I am already seeing this a lot at work :(
Cue Haskell gang "Design patterns are workarounds for weaknesses in your language".
> First, how much of coding is really never done before?
Lots of programming doesn't have one specific right answer, but a bunch of possible right answers with different trade-offs. The programmers job isn't just to get working code neccesarily. I dont think we are at the point where llm's can see the forest for the trees, so to speak.
That’s not true. LLMs are great translators, they can translate ideas to code. And that doesn’t mean it has to be recalling previously seen text.
Generating unseen code is not hard.
Set rules on what’s valid, which most languages already do; omit generation of known code; generate everything else
The computer does the work, programmers don’t have to think it up.
A typed language example to explain; generate valid func sigs
func f(int1, int2) return int{}
If that’s our only func sig in our starting set then it makes it obvious
Well relative to our tiny starter set func f(int1, int2, int3) return int{} is novel
This Redis post is about fixing a prior decision of a random programmer. A linguistics decision.
That’s why LLMs seem worse than programmers because we make linguistics decisions that fit social idioms.

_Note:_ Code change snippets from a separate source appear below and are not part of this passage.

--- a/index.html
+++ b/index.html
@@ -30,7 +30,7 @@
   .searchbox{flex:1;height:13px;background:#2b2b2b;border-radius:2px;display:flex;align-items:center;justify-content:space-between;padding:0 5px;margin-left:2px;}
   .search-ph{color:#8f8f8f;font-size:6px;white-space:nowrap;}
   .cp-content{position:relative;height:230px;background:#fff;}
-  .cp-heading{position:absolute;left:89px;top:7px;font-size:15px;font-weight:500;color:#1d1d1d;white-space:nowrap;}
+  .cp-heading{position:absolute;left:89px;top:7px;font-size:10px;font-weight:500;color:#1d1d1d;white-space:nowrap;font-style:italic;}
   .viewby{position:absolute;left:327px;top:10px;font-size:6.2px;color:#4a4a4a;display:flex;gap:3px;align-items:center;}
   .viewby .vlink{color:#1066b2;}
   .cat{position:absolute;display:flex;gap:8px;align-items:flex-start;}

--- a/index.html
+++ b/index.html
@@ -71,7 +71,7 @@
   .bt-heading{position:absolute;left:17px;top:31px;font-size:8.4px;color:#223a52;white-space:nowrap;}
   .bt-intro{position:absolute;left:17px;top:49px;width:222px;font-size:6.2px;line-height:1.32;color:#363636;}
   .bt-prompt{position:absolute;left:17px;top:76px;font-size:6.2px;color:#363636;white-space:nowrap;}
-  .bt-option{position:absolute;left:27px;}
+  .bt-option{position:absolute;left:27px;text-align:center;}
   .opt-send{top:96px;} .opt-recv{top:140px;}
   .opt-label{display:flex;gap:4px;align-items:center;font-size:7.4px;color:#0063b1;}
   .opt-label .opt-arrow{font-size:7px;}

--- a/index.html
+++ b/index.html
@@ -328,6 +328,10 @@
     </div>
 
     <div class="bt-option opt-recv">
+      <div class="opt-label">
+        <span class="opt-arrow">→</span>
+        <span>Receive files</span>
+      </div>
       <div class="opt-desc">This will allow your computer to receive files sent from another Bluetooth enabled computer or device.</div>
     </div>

If we just want to generate all the never before seen in this model code we don’t need a programmer. If we need to abide laws of a flexible language nature, that’s what a programmer is for; compose not just code by compliance with ground truth.
That antirez is good at Redis is a bias since he has context unseen by the LLM. Curious how well antirez would do with an entirely machine generated Redis-clone that was merely guided by experts. Would his intuition for Redis’ implementation be useful to a completely unknown implementation?

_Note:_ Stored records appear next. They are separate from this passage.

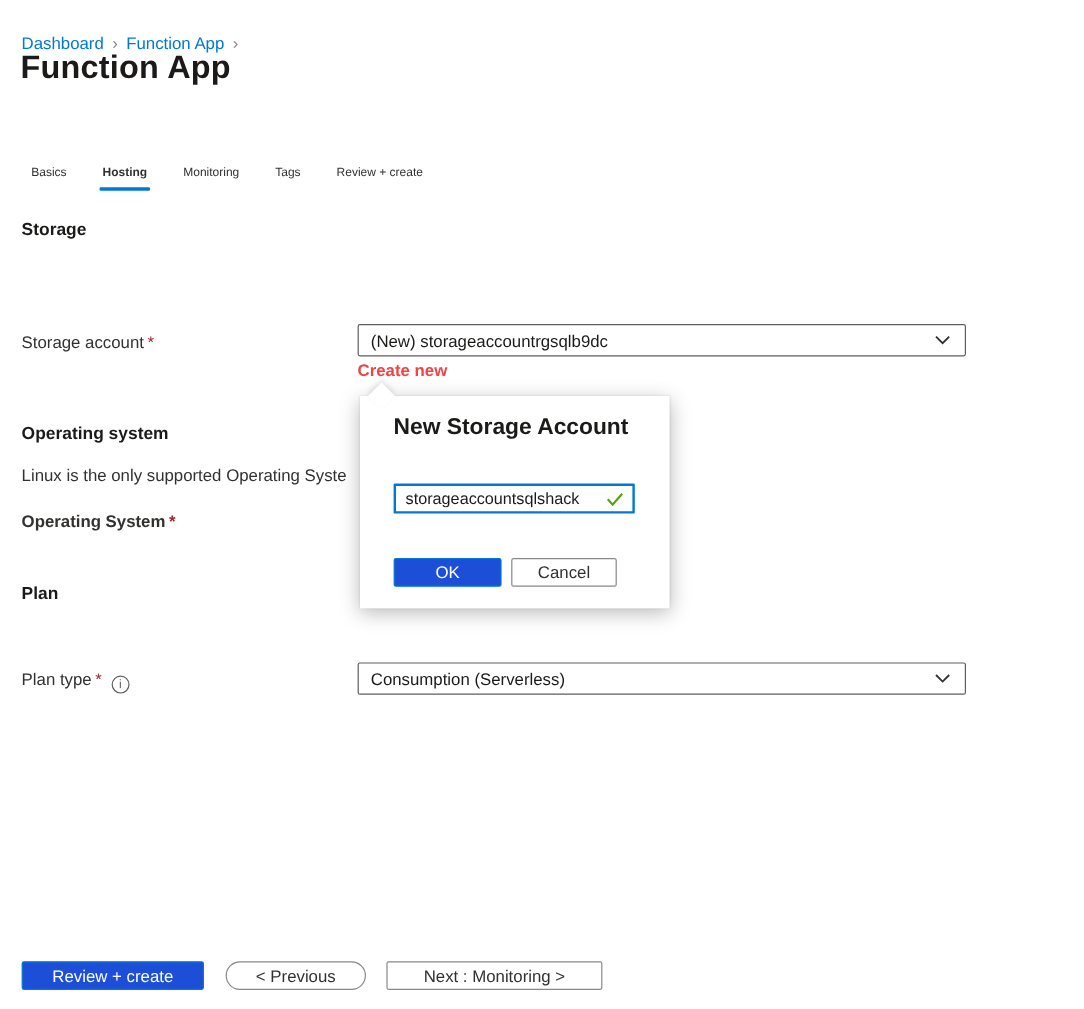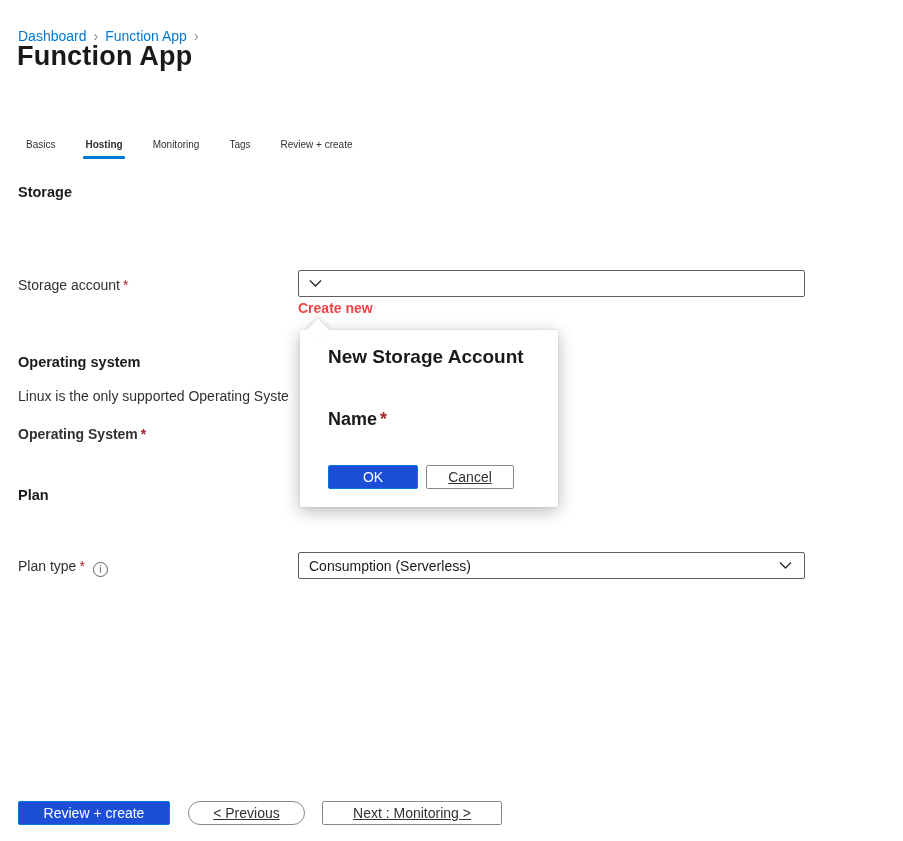--- a/index.html
+++ b/index.html
@@ -142,6 +142,7 @@
   </div>
 
   <div class="combo" style="top:270px">
+    <span>(New) storageaccountrgsqlb9dc</span>
     <span style="display:flex">
       <svg width="13" height="9" viewBox="0 0 13 9">
           <path d="M1 1.5l5.5 5.5L12 1.5" fill="none" stroke="#323130" stroke-width="1.5"></path>

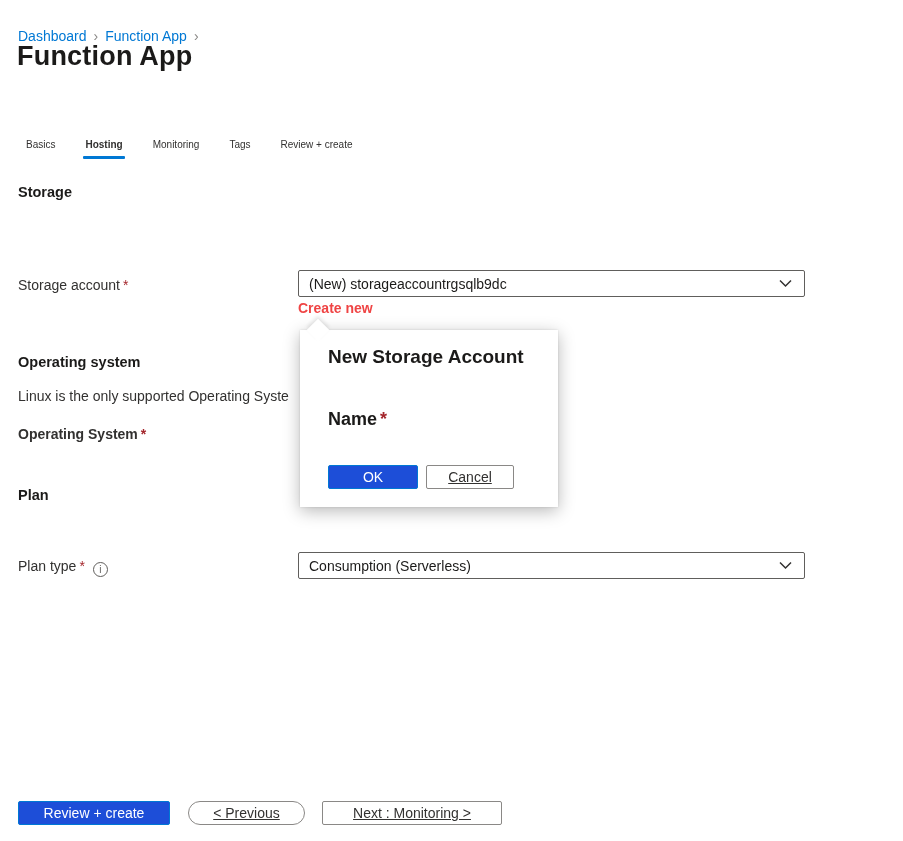--- a/index.html
+++ b/index.html
@@ -179,6 +179,14 @@
     <div class="dialog-name-label">
       <span>Name</span><span class="required">*</span>
     </div>
+    <div class="dialog-input-wrap">
+      <input type="text" value="storageaccountsqlshack" style="">
+      <span class="check-icon">
+        <svg width="15" height="12" viewBox="0 0 15 12">
+            <path d="M1.5 6l4 4.5L13.5 1.5" fill="none" stroke="#57a300" stroke-width="1.8"></path>
+          </svg>
+      </span>
+    </div>
     <button class="btn btn-primary dialog-ok">OK</button>
     <button class="btn btn-standard dialog-cancel">Cancel</button>
   </div>

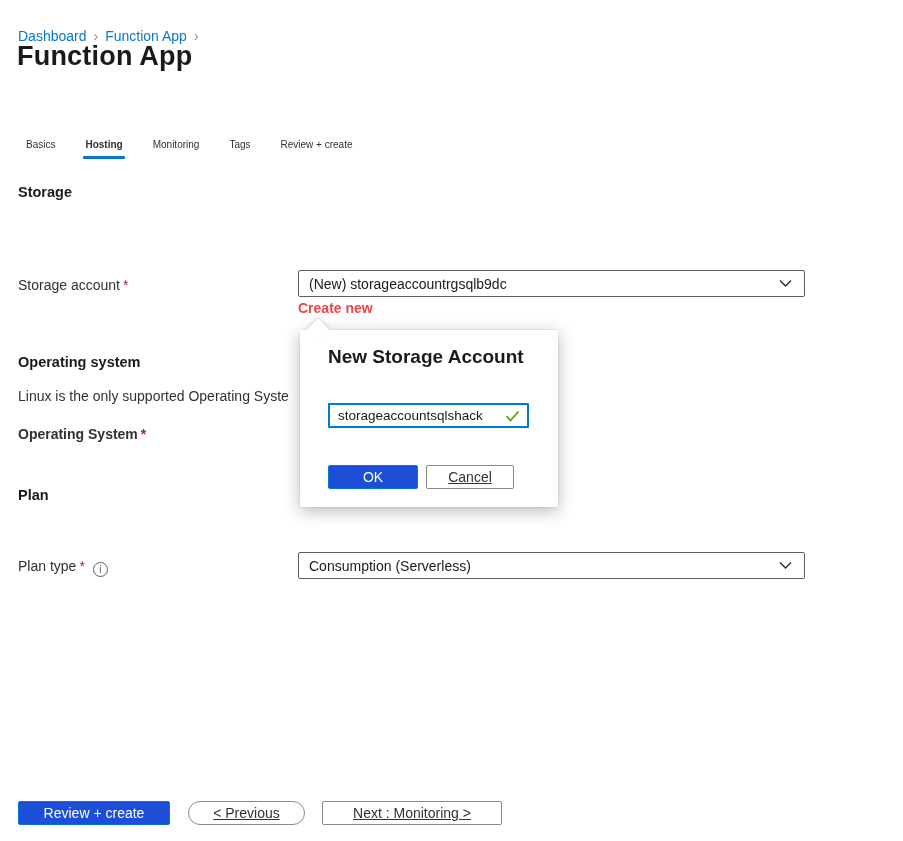--- a/index.html
+++ b/index.html
@@ -105,7 +105,7 @@
     border-radius: 2px;
   }
   .btn-primary { background: #1d4ed8; border: 1px solid #0078d4; color: #fff; font-weight: 400; }
-  .btn-standard { background: #fff; border: 1px solid #8a8886; color: #323130; text-decoration: underline; }
+  .btn-standard { background: #fff; border: 1px solid #8a8886; color: #323130; }
   .dialog-ok { position: absolute; left: 28px; top: 135px; width: 90px; height: 24px; }
   .dialog-cancel { position: absolute; left: 126px; top: 135px; width: 88px; height: 24px; }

He’d make a lot of newb errors and need mentorship, I’m guessing.
I think we're hoping for more than the 'infinite monkeys bashing out semantically correct code' approach.
Ok, define what means and make it. Then as soon as you do realize you run into Gödel’s understanding your machine doesn’t solve problems related to its own existence and needs outside help. So you need to generate that yet unseen solution that lacks context for understanding itself… repeat and see it’s exactly generating one yet unseen layer of logic after another.
Read the article; his younger self failed to see logic needed now. Add that onion peel. No such thing as perfect clairvoyance.
Even Yann LeCun’s energy based models driving robots have the same experience problem.
Make a computer that can observe all of the past and future.
Without perfect knowledge our robots will fail to predict some composition of space time before they can adapt.
So there’s no probe we can launch that’s forever and generally able to survive with our best guess when launched.
More people need to study physical experiments and physics and not the semantic rigor of academia. No matter how many ideas we imagine there is no violating physics.
Pop culture seems to have people feeling starship Enterprise is just about to launch from dry dock.
Progress sure, but the rate the’ve improved hasn’t been particularly fast recently.
Programming has become vastly more efficient in terms of programmer effort over decades, but making some aspects of the job more efficient just means all your effort it spent on what didn’t improve.
People seem to have forgotten how good the 2023 GPT-4 really was at coding tasks.
The latest batch of LLMs has been getting worse in my opinion. Claude in particular seems to be going backwards with every release. The verbosity of the answers is infuriating. You ask it a simple question and it starts by inventing the universe, poorly
> Perhaps you remember that language models were completely useless at coding some years ago
no i don't remember that. They are doing similar things now that they did 3 yrs ago. They were still a decent rubber duck 3 yrs ago.
And 6 years ago GPT2 had just been released. You're being obtuse by interpreting "some years" as specifically 3.